Across different interval durations, the precision of time production was clearly enhanced when participants were instructed to count. Interval productions were more variable when the participants produced the interval intuitively. These results are consistent with and extend the previous reports about positive effects of counting on the precision of short duration judgments that were limited to duration discrimination and reproduction tasks (Getty, 1976; Grondin et al., 1999; Grondin et al., 2004; Hinton & Rao, 2004; Rattat & Droit-Volet, 2012; Wearden & Lejeune, 2008). The mechanisms underlying the diverging effects of chronometric counting on the accuracy and precision of duration judgments need to be addressed by future research.

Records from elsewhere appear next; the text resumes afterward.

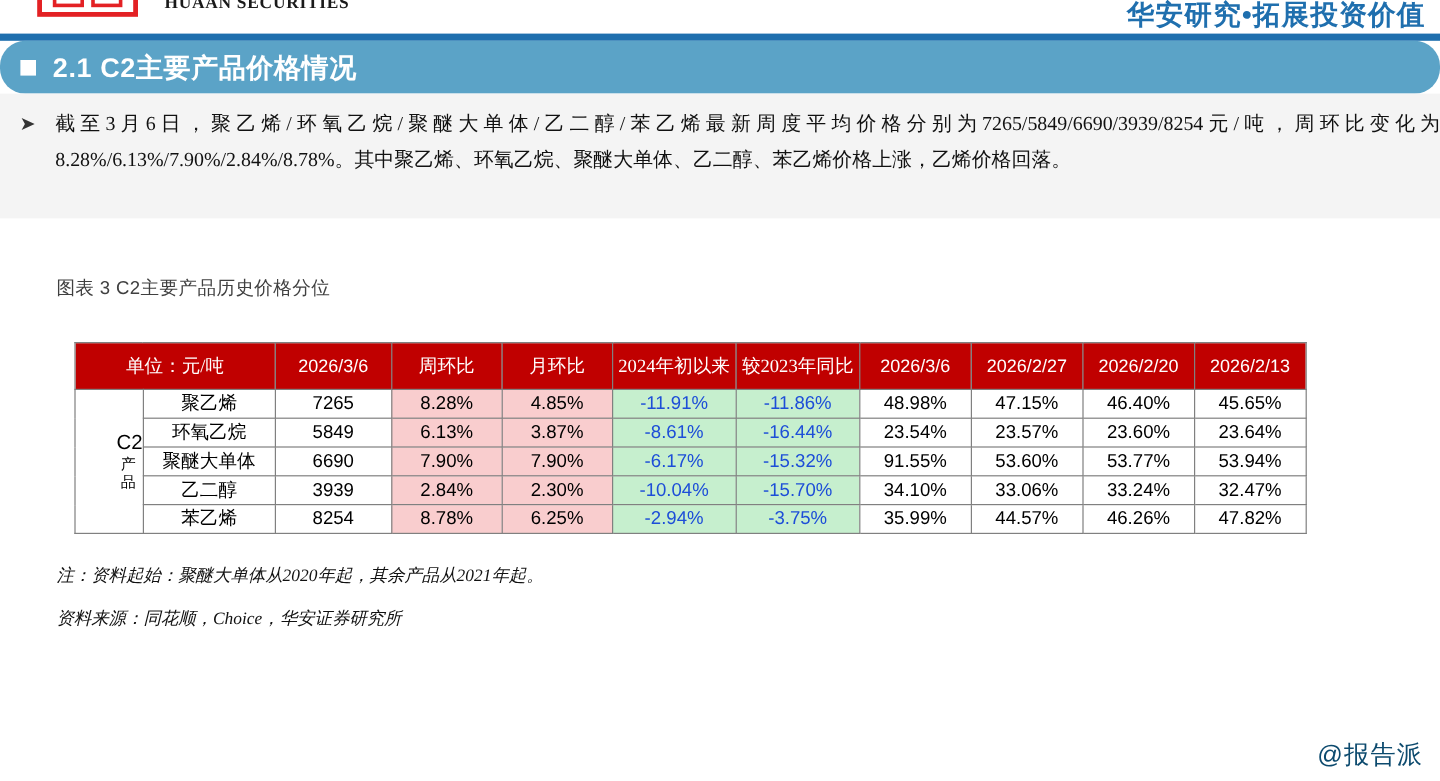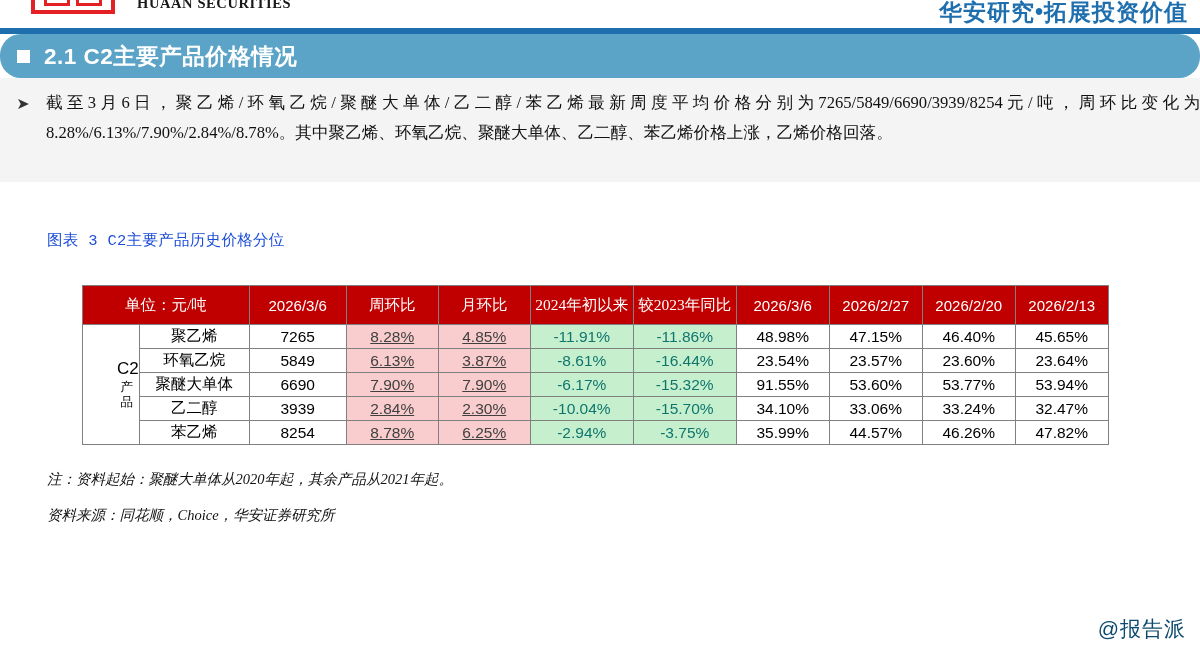"图表 3 C2主要产品历史价格分位" .fig-title { color: #1d4ed8 -> #404040; font-family: Liberation Mono, monospace -> Liberation Sans, sans-serif }
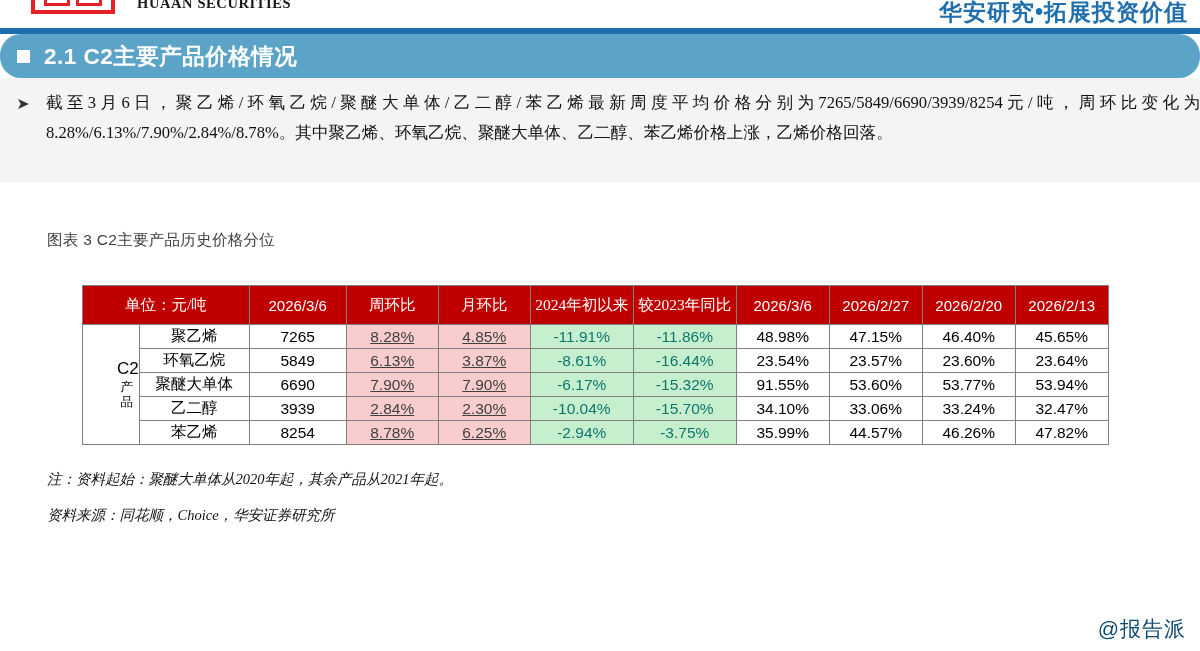"单位：元/吨" table.price { left: 82px -> 62px }
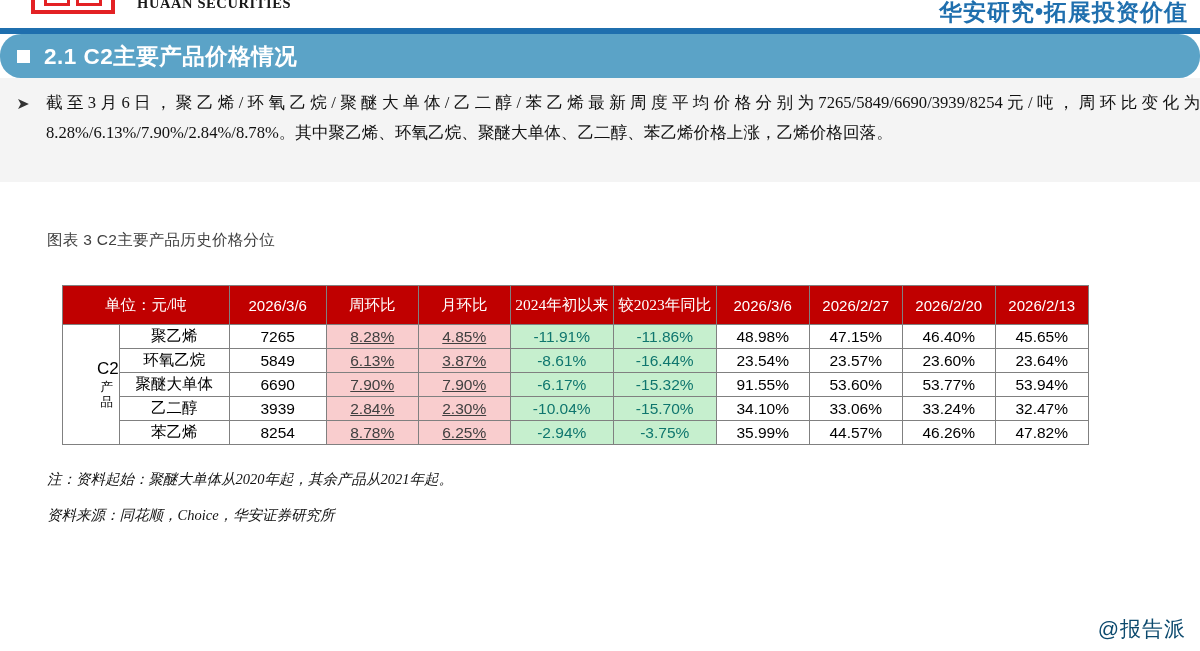"8.28%" td.pink { color: #404040 -> #000000; text-decoration: underline -> none }
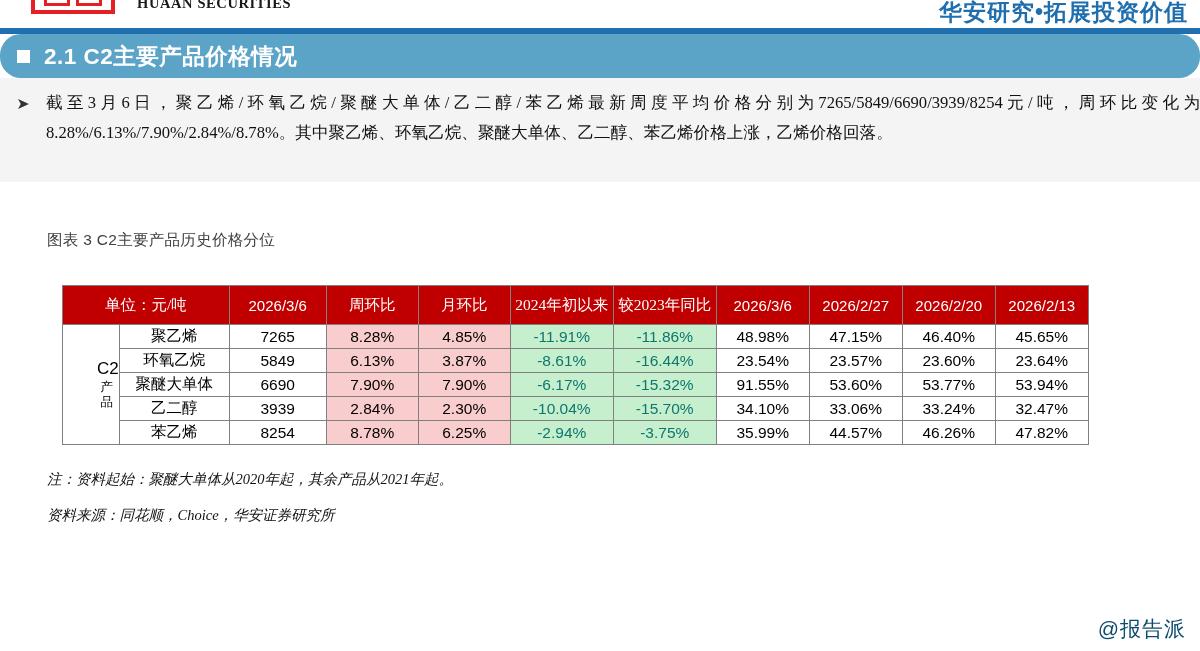"-11.91%" td.green { color: #0f766e -> #1d4ed8 }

Taken together, chronometric counting has differential effects on the accuracy and precision of time production, and, partially, these effects depend on the interval durations that are to be produced. Whereas counting does not improve the accuracy of time productions across intervals of 10 to 90 s, the precision of duration judgments in this range is enhanced by counting. Based on the current data, the relative overproduction of long durations due to counting compared with intuitive timing can neither be explained in terms of word-length or pace-switching effects nor by an effect of attentional distraction. The consistent result that intuitive duration judgments are surprisingly accurate supports the notion of an internal clock that does not require higher cognitive processes to judge duration accurately.